Structured diff data:
*** Block opens ***
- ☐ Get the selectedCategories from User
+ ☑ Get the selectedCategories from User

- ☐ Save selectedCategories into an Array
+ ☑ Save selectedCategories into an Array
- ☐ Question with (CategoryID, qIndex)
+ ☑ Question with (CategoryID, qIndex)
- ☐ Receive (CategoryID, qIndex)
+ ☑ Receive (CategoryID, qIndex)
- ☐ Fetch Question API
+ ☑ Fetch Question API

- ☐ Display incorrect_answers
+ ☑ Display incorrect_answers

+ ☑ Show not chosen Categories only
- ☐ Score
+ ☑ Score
*** Block closes ***
*** Block opens ***
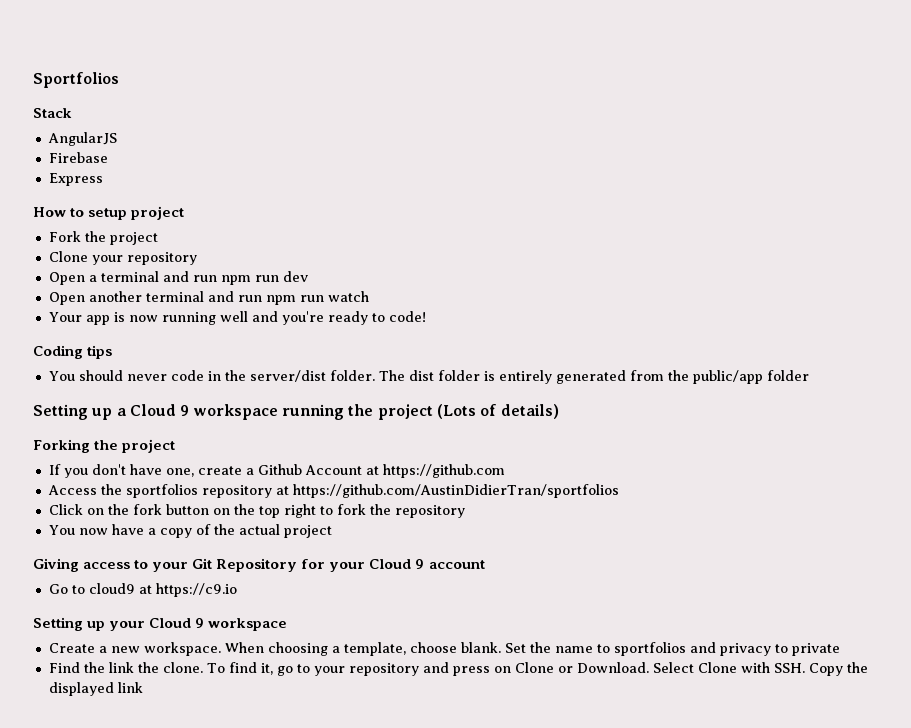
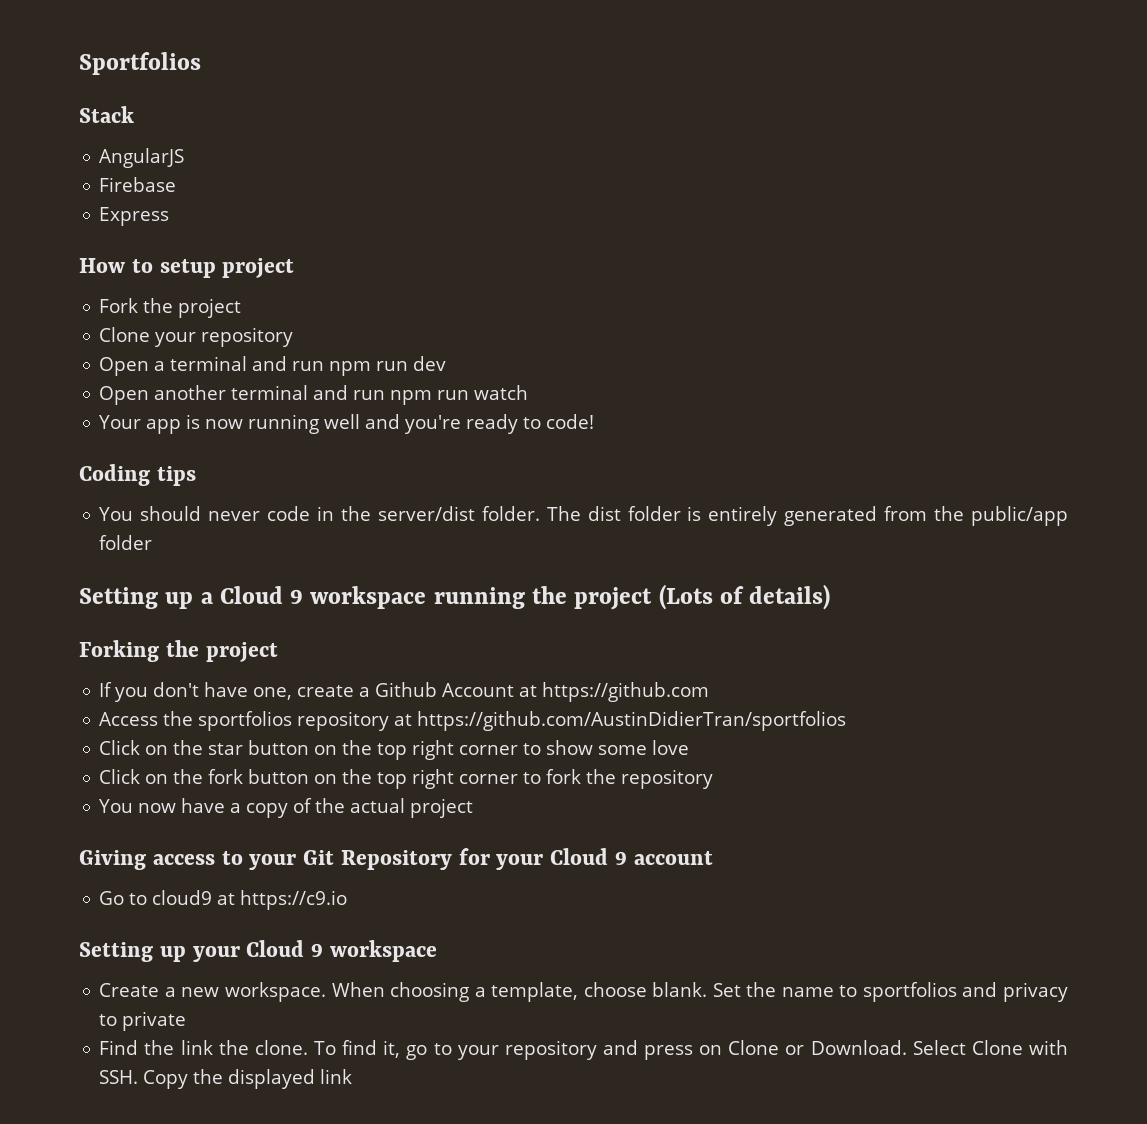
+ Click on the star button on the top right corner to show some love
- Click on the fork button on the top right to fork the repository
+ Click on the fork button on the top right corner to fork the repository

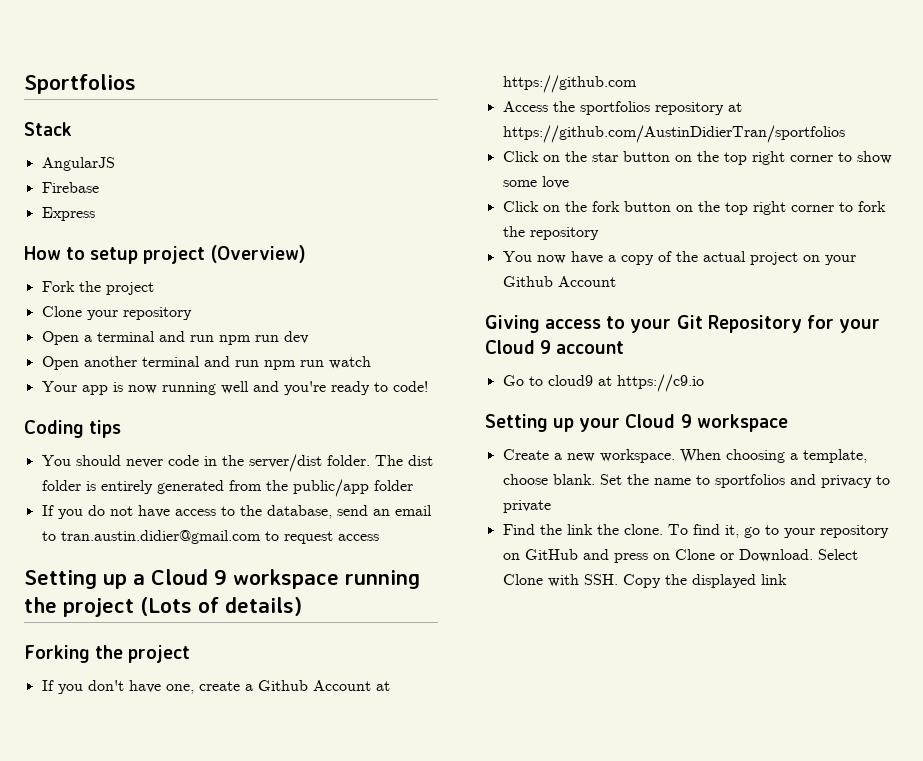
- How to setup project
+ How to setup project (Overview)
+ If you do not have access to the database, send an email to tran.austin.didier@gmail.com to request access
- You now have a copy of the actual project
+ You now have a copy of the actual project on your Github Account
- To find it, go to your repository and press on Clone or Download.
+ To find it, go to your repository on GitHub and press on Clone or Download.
*** Block closes ***
> [Work instructions]:
Start with the line above that contains "- How to setup project" and stop after the line that contains "GitHub and press on Clone or Download.". Output those lines exactly, and only those.

> [Solution to this task]:
- How to setup project
+ How to setup project (Overview)
+ If you do not have access to the database, send an email to tran.austin.didier@gmail.com to request access
- You now have a copy of the actual project
+ You now have a copy of the actual project on your Github Account
- To find it, go to your repository and press on Clone or Download.
+ To find it, go to your repository on GitHub and press on Clone or Download.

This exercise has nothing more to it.